- Activity
Make a verbatim copy of the records; pictures stay out.

(User interface change data)
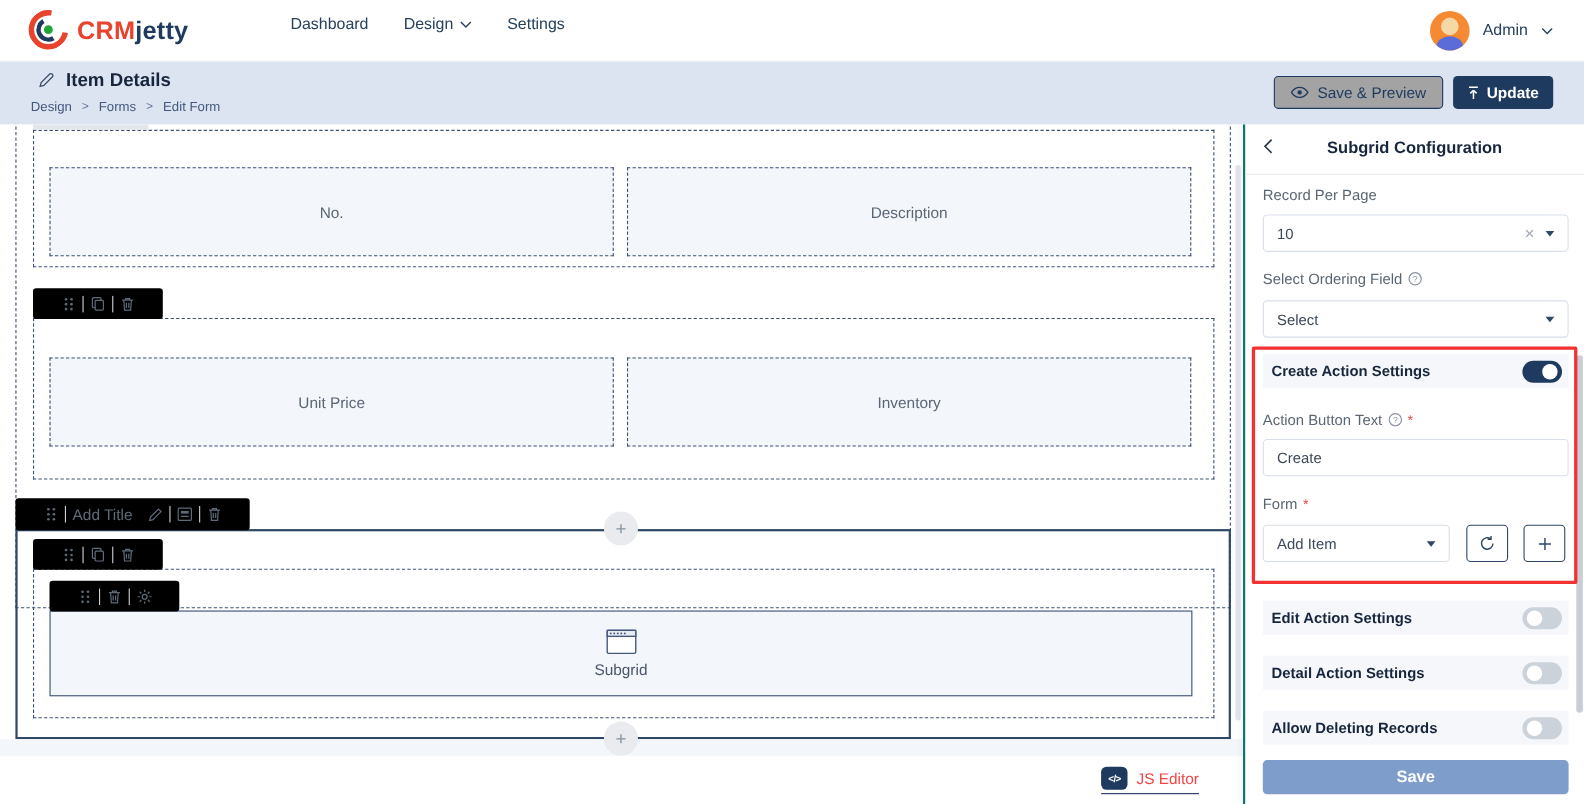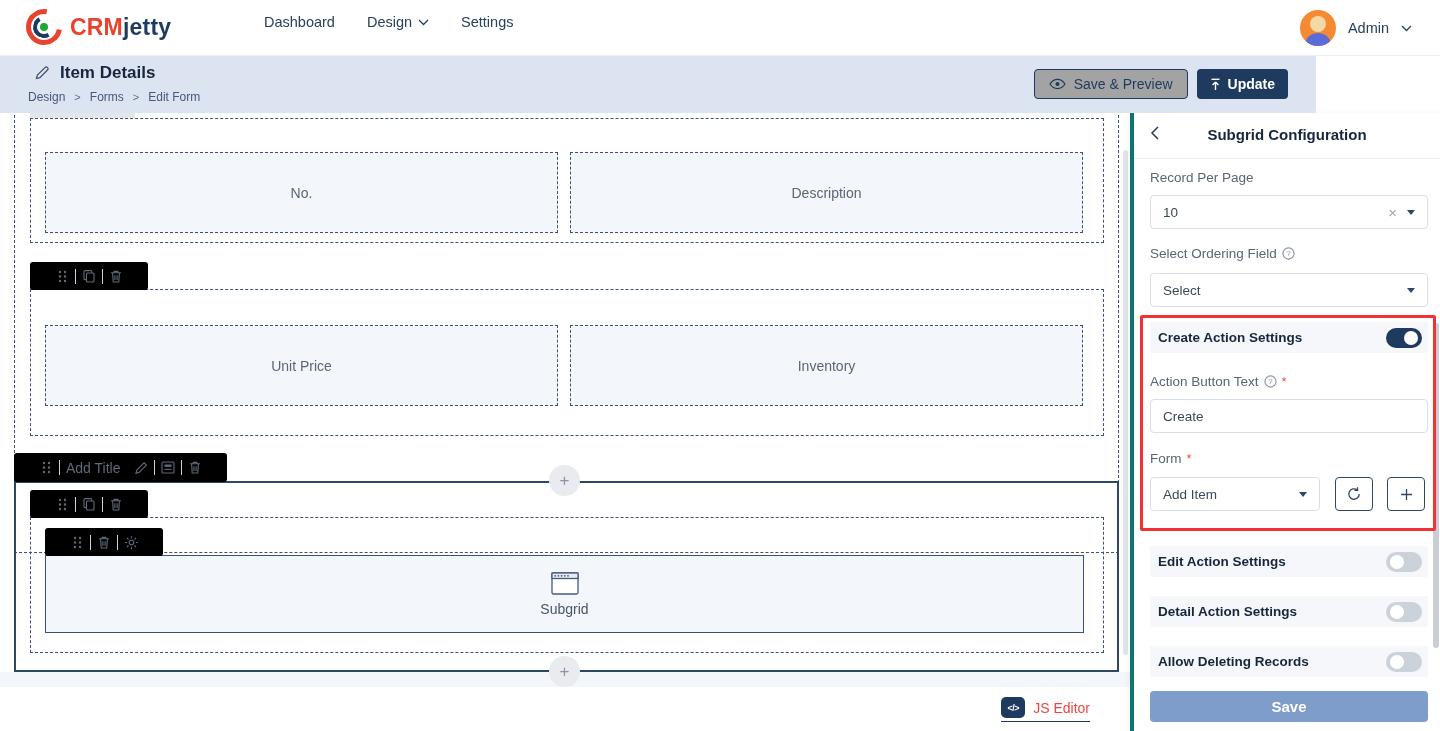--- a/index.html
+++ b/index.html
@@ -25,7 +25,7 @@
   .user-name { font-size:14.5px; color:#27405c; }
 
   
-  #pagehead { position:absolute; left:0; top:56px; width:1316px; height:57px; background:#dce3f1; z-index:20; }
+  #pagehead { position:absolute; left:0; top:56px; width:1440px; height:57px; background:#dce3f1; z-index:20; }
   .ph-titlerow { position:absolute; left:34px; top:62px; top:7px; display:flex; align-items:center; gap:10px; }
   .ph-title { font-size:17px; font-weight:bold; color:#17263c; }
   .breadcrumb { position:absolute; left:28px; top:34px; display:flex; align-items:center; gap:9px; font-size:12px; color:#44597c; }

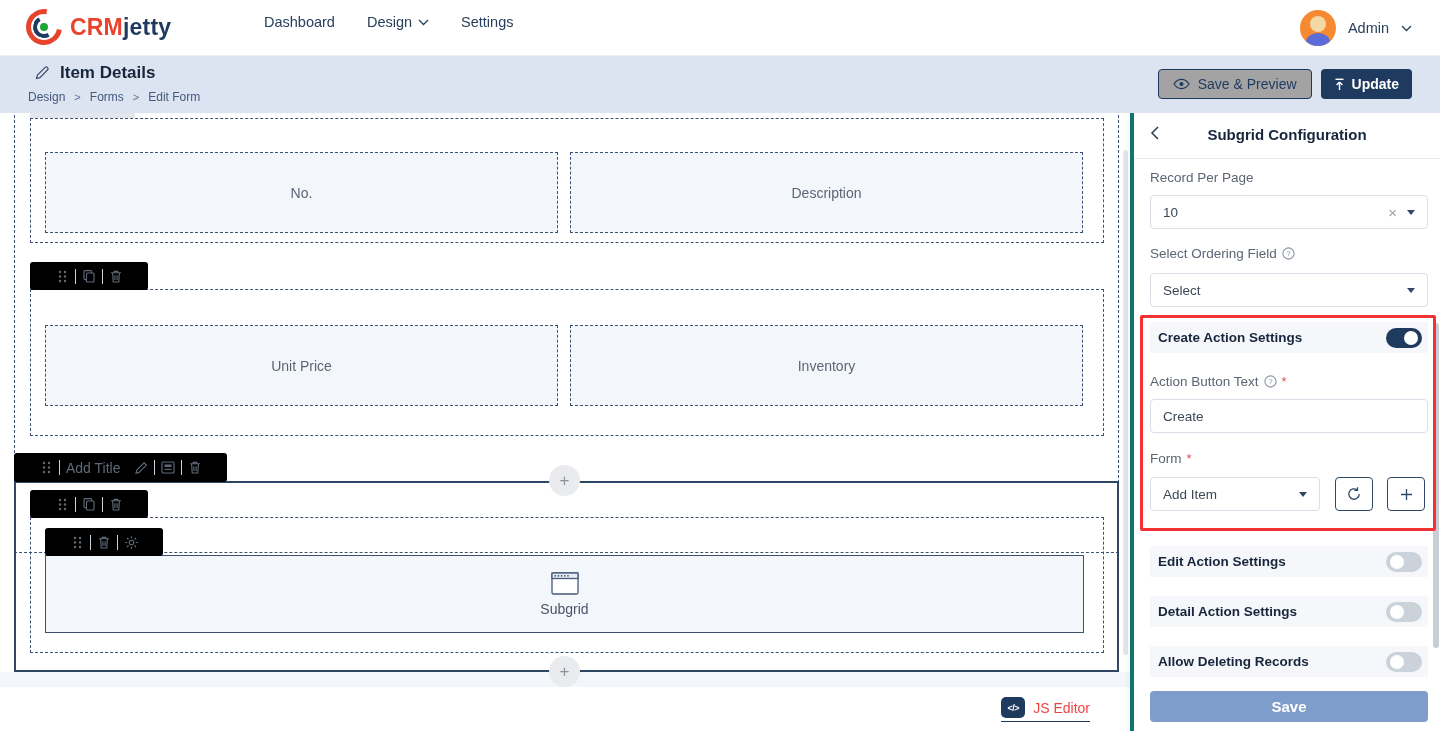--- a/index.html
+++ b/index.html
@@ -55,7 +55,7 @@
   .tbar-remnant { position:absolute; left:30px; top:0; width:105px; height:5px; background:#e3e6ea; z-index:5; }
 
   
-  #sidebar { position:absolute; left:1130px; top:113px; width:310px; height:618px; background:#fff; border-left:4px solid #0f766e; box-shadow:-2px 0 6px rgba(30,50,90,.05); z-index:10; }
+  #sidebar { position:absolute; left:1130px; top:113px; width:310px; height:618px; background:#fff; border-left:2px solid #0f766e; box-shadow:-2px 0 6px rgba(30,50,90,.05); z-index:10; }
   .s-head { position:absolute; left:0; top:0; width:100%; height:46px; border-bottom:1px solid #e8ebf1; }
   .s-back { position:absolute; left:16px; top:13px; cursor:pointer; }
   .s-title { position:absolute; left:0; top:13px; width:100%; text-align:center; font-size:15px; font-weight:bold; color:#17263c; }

- Written answer
--- a/index.html
+++ b/index.html
@@ -25,7 +25,7 @@
   .user-name { font-size:14.5px; color:#27405c; }
 
   
-  #pagehead { position:absolute; left:0; top:56px; width:1316px; height:57px; background:#dce3f1; z-index:20; }
+  #pagehead { position:absolute; left:0; top:56px; width:1440px; height:57px; background:#dce3f1; z-index:20; }
   .ph-titlerow { position:absolute; left:34px; top:62px; top:7px; display:flex; align-items:center; gap:10px; }
   .ph-title { font-size:17px; font-weight:bold; color:#17263c; }
   .breadcrumb { position:absolute; left:28px; top:34px; display:flex; align-items:center; gap:9px; font-size:12px; color:#44597c; }

--- a/index.html
+++ b/index.html
@@ -55,7 +55,7 @@
   .tbar-remnant { position:absolute; left:30px; top:0; width:105px; height:5px; background:#e3e6ea; z-index:5; }
 
   
-  #sidebar { position:absolute; left:1130px; top:113px; width:310px; height:618px; background:#fff; border-left:4px solid #0f766e; box-shadow:-2px 0 6px rgba(30,50,90,.05); z-index:10; }
+  #sidebar { position:absolute; left:1130px; top:113px; width:310px; height:618px; background:#fff; border-left:2px solid #0f766e; box-shadow:-2px 0 6px rgba(30,50,90,.05); z-index:10; }
   .s-head { position:absolute; left:0; top:0; width:100%; height:46px; border-bottom:1px solid #e8ebf1; }
   .s-back { position:absolute; left:16px; top:13px; cursor:pointer; }
   .s-title { position:absolute; left:0; top:13px; width:100%; text-align:center; font-size:15px; font-weight:bold; color:#17263c; }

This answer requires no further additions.